2) The impact of this trend on the politics in the next parliament shouldn’t be underestimated. This parliament is the most rebellious of the post-war era. Imagine the next – with a tighter hung parliament, and the likelihood of much deal by deal wrangling over legislation. Now consider 50-100 seats in which the incumbent – whether Labour or Tory – feels under serious threat from an insurgent and free-speaking UKIP. Are these MPs going to loyally vote with their party leadership (and in the current circumstances, if feels unlikely many MPs will feel gratitude to their leaderships for their own seats) or will they adopt a more autonomous approach? Our money is on the latter.

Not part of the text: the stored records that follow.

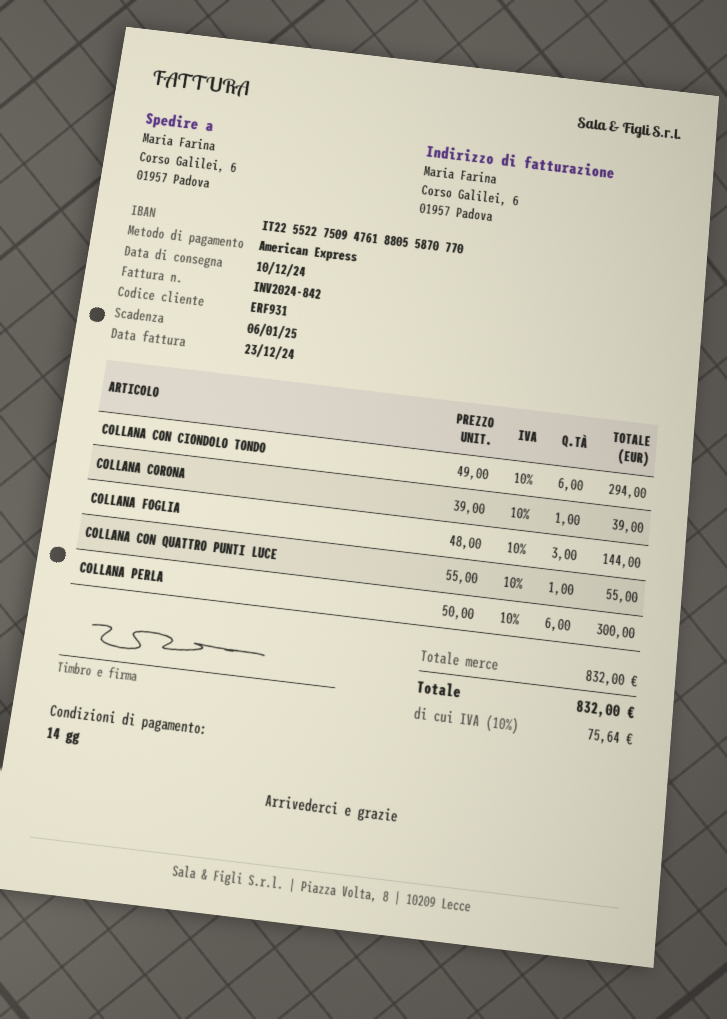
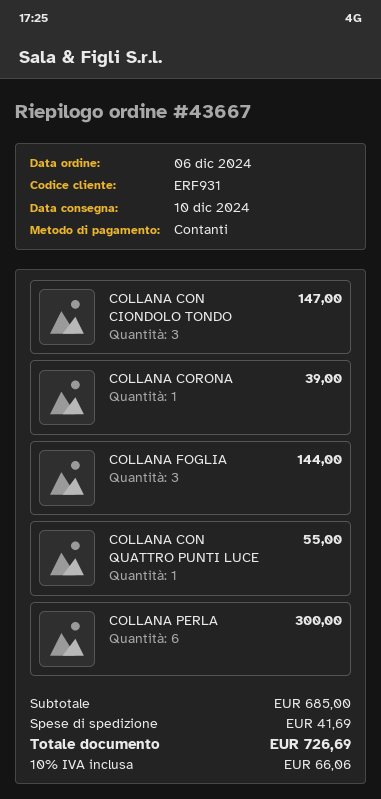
payment method: American Express -> cash
COLLANA CON CIONDOLO TONDO: 6 for 294.00 -> 3 for 147.00
subtotal: 832.00 -> 685.00
shipping: none -> 41.69
tax: 10% = 75.64 -> 10% = 66.06
total: 832.00 -> 726.69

3) There is still a sense of snobbishness about UKIP, which helps no-one. UKIP has never been taken fully seriously by much of the Westminster bubble, mocked and looked down upon by commentators and political practitioners who have nothing in common with the demographic accounting for UKIP’s core support. An increasingly professionalised political class has looked with something akin to disdain at the self-confessed unprofessional approach that UKIP has so often taken, not realising that it is precisely that sense of amateur authenticity – a refusal to toe the line, to regurgitate a party mantra ad nauseam – that has driven much of Farage’s appeal.

The mainstream parties have been poorly served by this inability – or refusal – to understand what is driving UKIP’s rise. Equally, the public affairs and business community would do well to wake up a little and think more clearly about what UKIP means for them. UKIP is very likely to become a party of material significance for UK politics, at a local and a national level, beyond simply its presence in the polls and in the European Parliament. UKIP politicians and members are not part of the establishment. Engaging successfully with the party will require some serious consideration, the starting point for which should be a respect for its aims and its people, befitting the fact it is taking c15% in the polls. UKIP is not going to be a flash in the pan – the public affairs industry should stop treating it as such.